Ces difficultés, peut-être minoritaires – mais difficile à dire car les remontées officielles en parlent à peine, ce qui questionne également – disent bien la nécessité de penser collectivement un projet d’une telle ampleur et dont les ambitions concerneraient tout l’établissement.

Une charte et des objectifs énoncés sur le papier ne pèsent pas lourd lorsqu’on les confronte au terrain, à la réalité de nos élèves, avec leur culture, leur bagage scolaire, leurs difficultés, mais aussi leur situation sociale et familiale.

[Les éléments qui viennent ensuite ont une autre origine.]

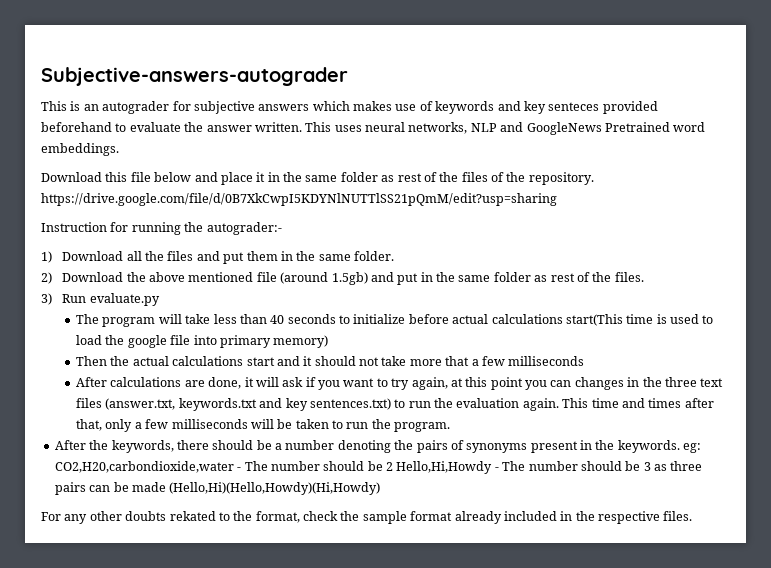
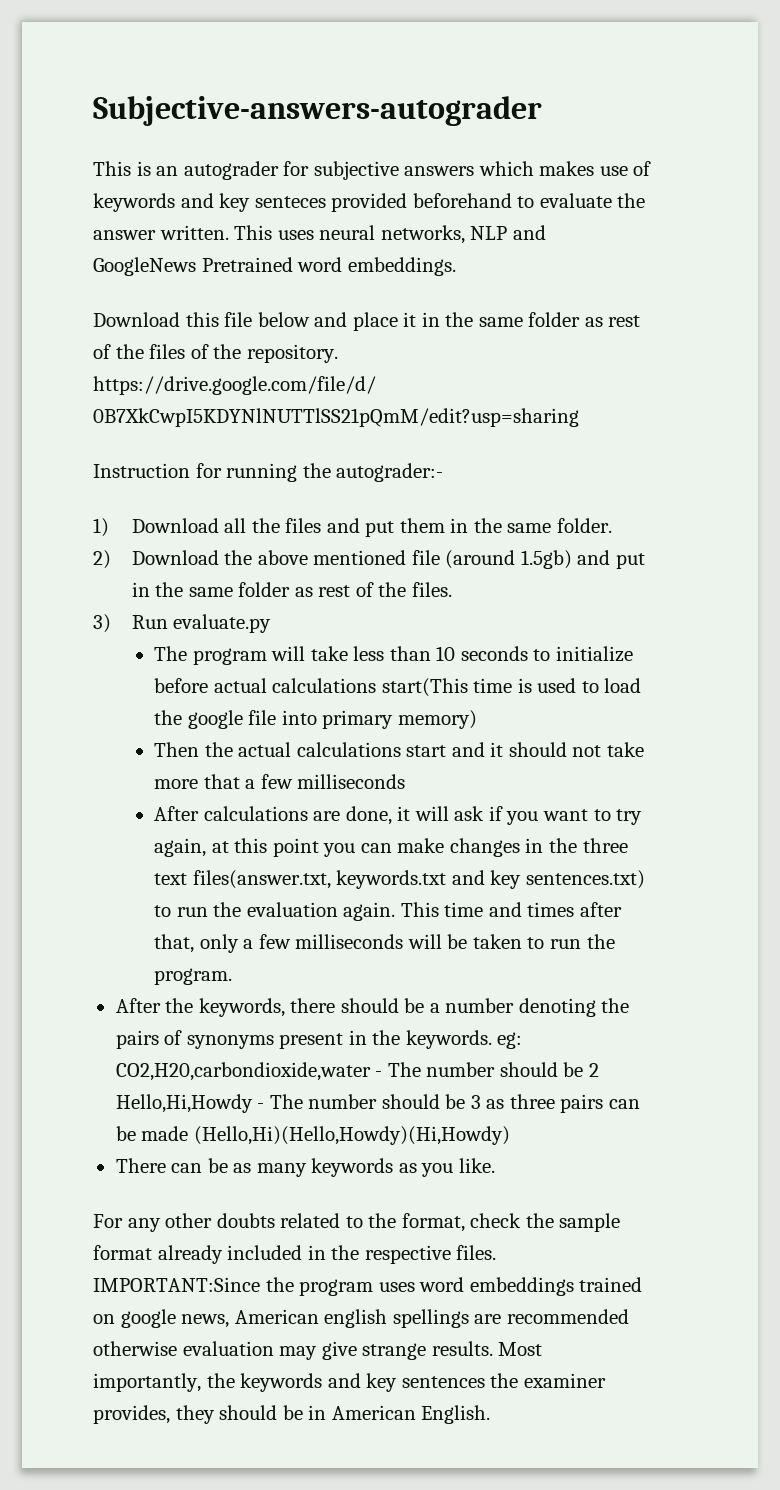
- The program will take less than 40 seconds to initialize before actual calculations start(This time is used to load the google file into primary memory)
+ The program will take less than 10 seconds to initialize before actual calculations start(This time is used to load the google file into primary memory)
- After calculations are done, it will ask if you want to try again, at this point you can changes in the three text files (answer.txt, keywords.txt and key sentences.txt) to run the evaluation again.
+ After calculations are done, it will ask if you want to try again, at this point you can make changes in the three text files(answer.txt, keywords.txt and key sentences.txt) to run the evaluation again.
+ There can be as many keywords as you like.
- For any other doubts rekated to the format, check the sample format already included in the respective files.
+ For any other doubts related to the format, check the sample format already included in the respective files.
+ IMPORTANT:Since the program uses word embeddings trained on google news, American english spellings are recommended otherwise evaluation may give strange results. Most importantly, the keywords and key sentences the examiner provides, they should be in American English.

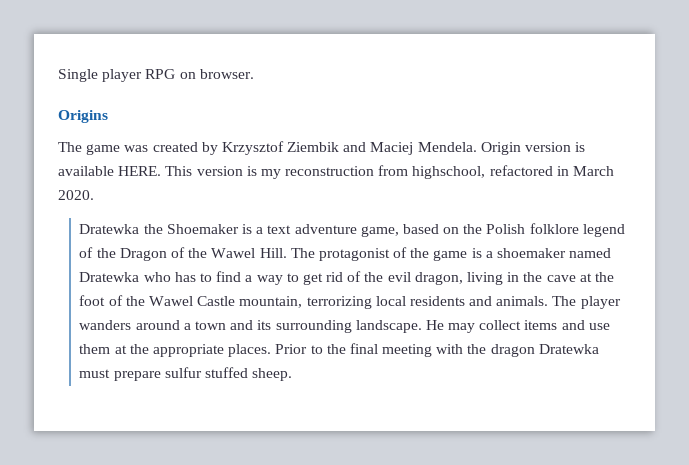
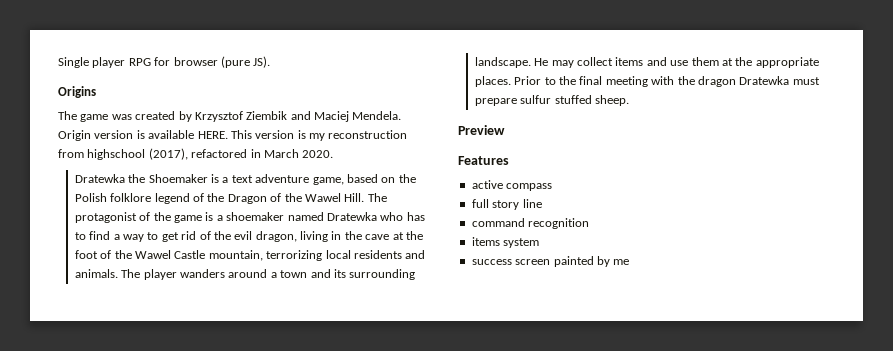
- Single player RPG on browser.
+ Single player RPG for browser (pure JS).
- This version is my reconstruction from highschool, refactored in March 2020.
+ This version is my reconstruction from highschool (2017), refactored in March 2020.
+ Preview
+ Features
+ active compass
+ full story line
+ command recognition
+ items system
+ success screen painted by me

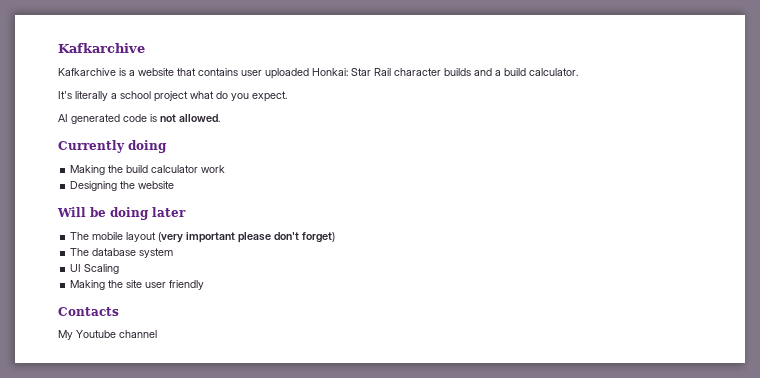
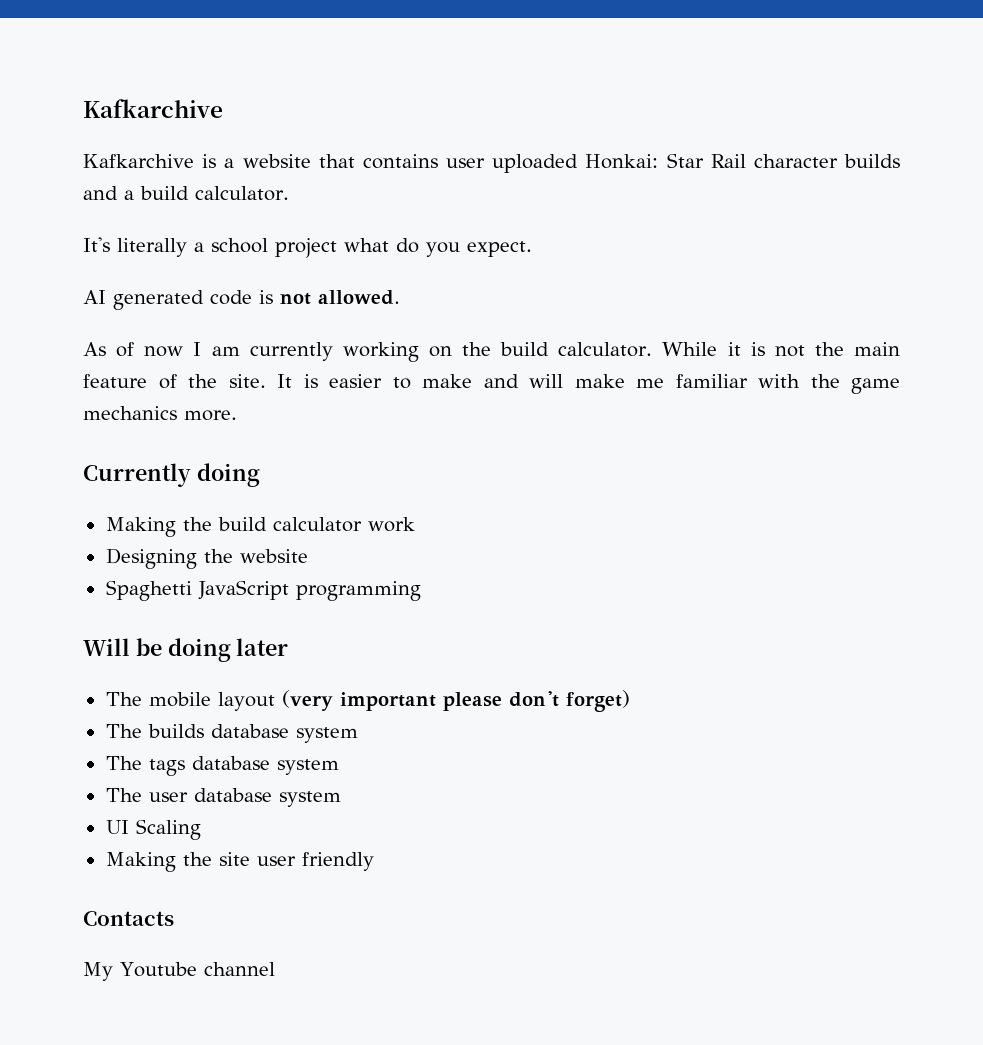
+ As of now I am currently working on the build calculator. While it is not the main feature of the site. It is easier to make and will make me familiar with the game mechanics more.
+ Spaghetti JavaScript programming
- The database system
+ The builds database system
+ The tags database system
+ The user database system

Une réalité qui demande bien des adaptations et de la souplesse.

Si le quart d’heure de lecture a pour objectif de fédérer l’établissement autour d’un rituel commun, on ne peut en effet nier que des élèves et des adultes en restent exclu·es, parmi les plus exclu·es scolairement et/ou socialement.

Côté élèves, bien sûr, nous nous réjouissons de voir que même des élèves fragiles font montre d’une grande appétence pour la lecture et y consacrent de plus en plus de temps, avec plaisir et envie de partager leurs découvertes. Nous apprécions ces moments hors du temps, où chacun·e se donne le droit de s’évader par la littérature.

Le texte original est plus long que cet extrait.